#### Records:
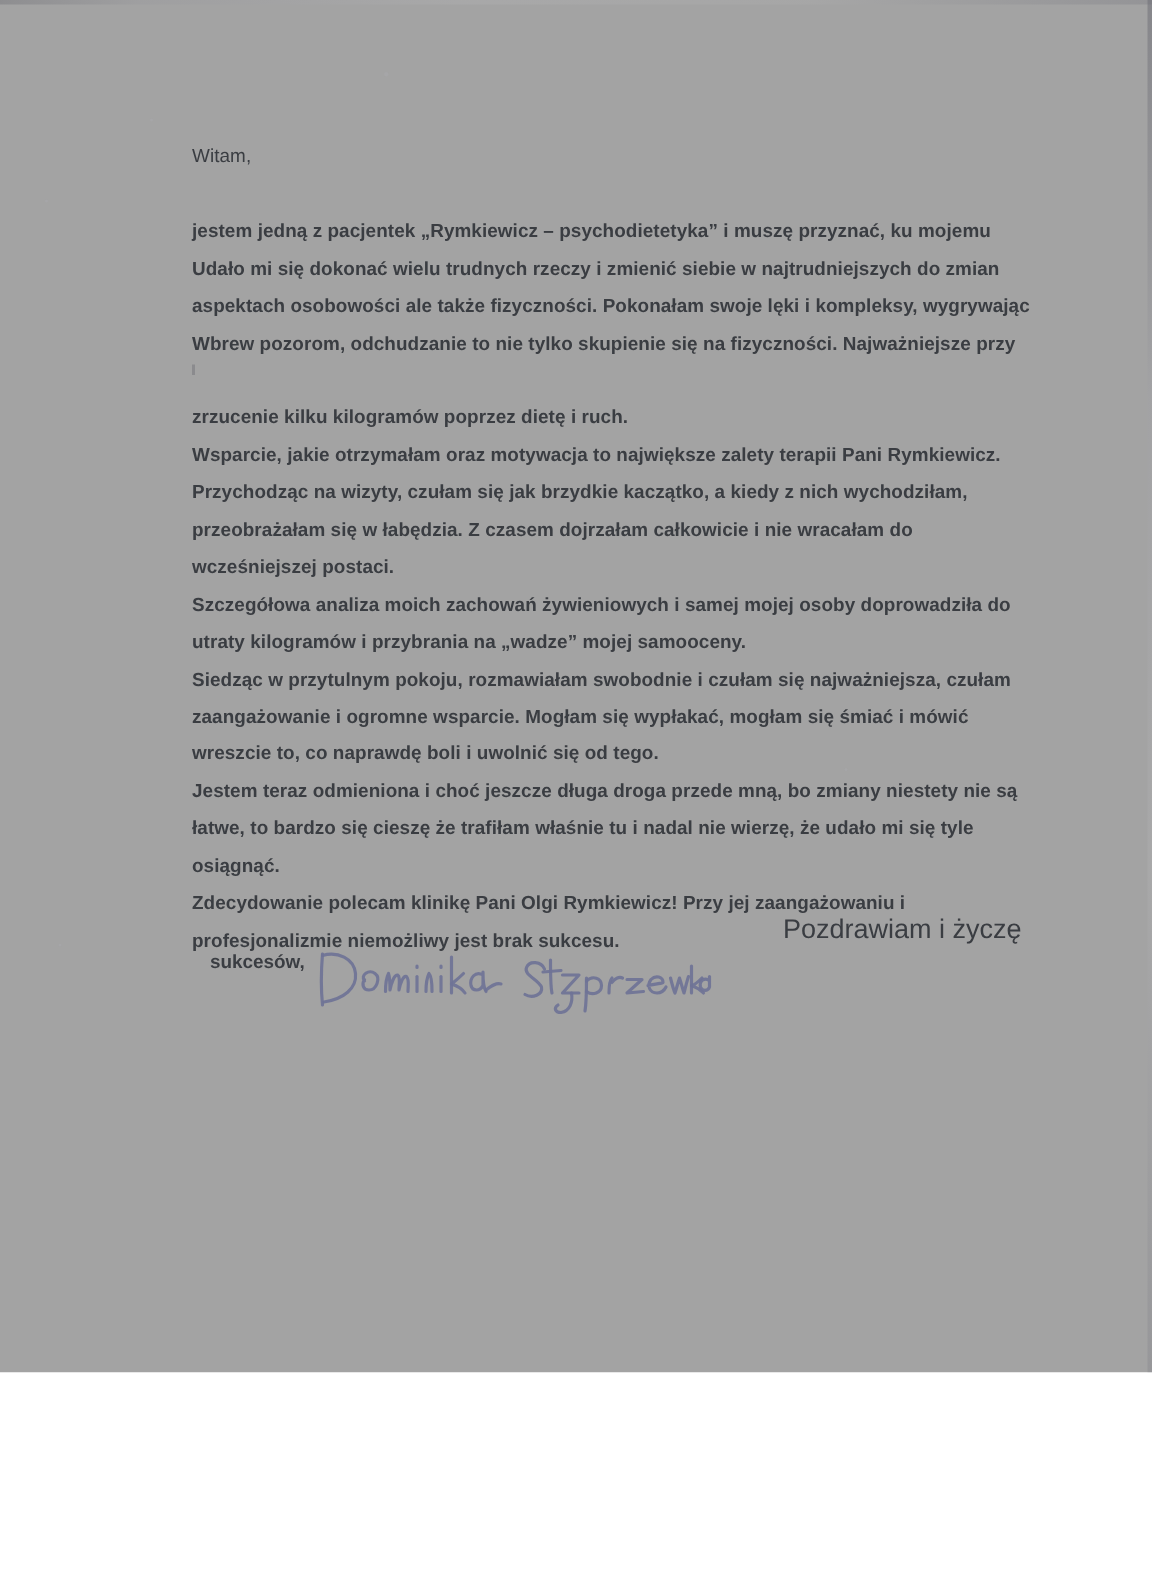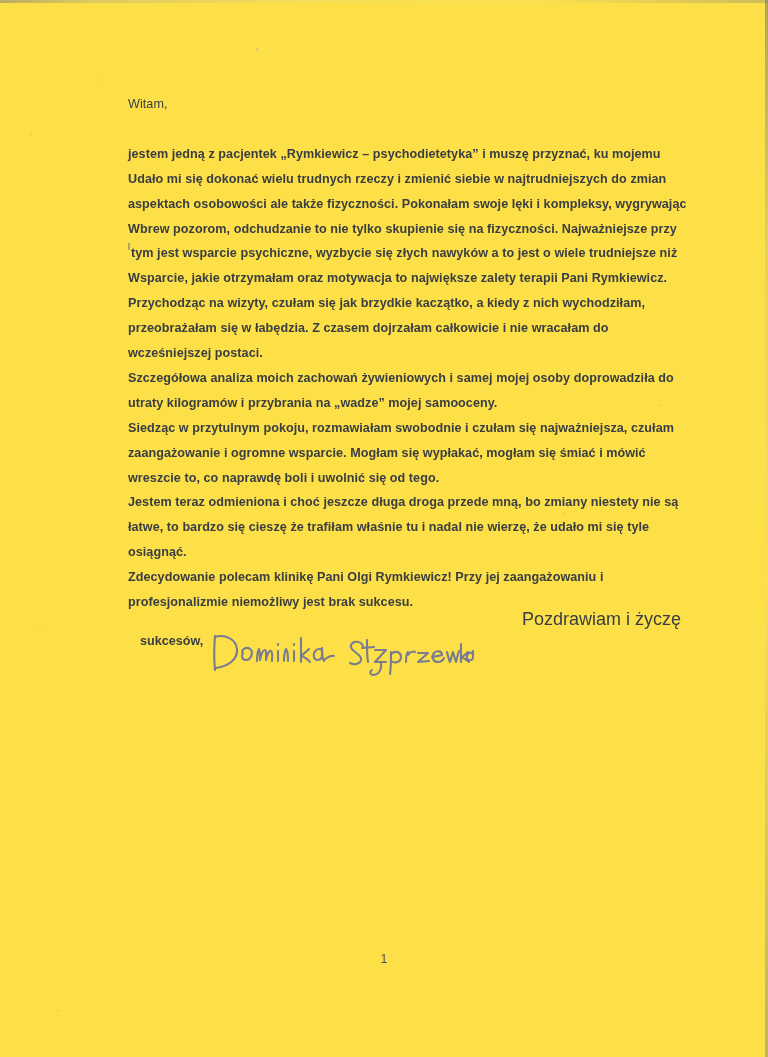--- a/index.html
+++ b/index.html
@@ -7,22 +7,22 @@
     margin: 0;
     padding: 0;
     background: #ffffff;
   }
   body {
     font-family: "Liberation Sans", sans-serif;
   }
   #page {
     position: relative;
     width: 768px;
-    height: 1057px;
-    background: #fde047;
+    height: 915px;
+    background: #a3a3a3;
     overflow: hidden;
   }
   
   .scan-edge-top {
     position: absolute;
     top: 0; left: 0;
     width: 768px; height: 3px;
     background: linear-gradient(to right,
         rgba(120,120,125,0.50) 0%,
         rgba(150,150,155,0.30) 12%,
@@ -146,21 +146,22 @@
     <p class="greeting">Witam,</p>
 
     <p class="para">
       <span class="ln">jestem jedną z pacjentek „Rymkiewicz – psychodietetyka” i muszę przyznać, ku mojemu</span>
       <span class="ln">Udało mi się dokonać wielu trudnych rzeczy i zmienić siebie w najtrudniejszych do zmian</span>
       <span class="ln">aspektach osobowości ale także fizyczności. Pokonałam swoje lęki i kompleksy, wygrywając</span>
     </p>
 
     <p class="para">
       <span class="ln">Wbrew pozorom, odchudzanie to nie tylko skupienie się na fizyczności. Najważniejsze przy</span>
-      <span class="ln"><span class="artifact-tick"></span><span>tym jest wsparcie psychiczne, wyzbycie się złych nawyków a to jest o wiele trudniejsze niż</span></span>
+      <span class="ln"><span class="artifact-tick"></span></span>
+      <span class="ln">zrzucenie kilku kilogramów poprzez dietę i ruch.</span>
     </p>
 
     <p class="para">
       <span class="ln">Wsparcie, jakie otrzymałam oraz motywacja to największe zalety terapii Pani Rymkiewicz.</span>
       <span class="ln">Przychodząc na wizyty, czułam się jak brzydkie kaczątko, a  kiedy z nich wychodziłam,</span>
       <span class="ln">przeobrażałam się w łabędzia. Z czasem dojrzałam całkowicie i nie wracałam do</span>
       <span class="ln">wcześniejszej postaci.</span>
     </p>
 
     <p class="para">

#### Task:
For the material above, what is the count of lines that hold the word "tick"? Give the number by itself.

#### Result of the exercise:
2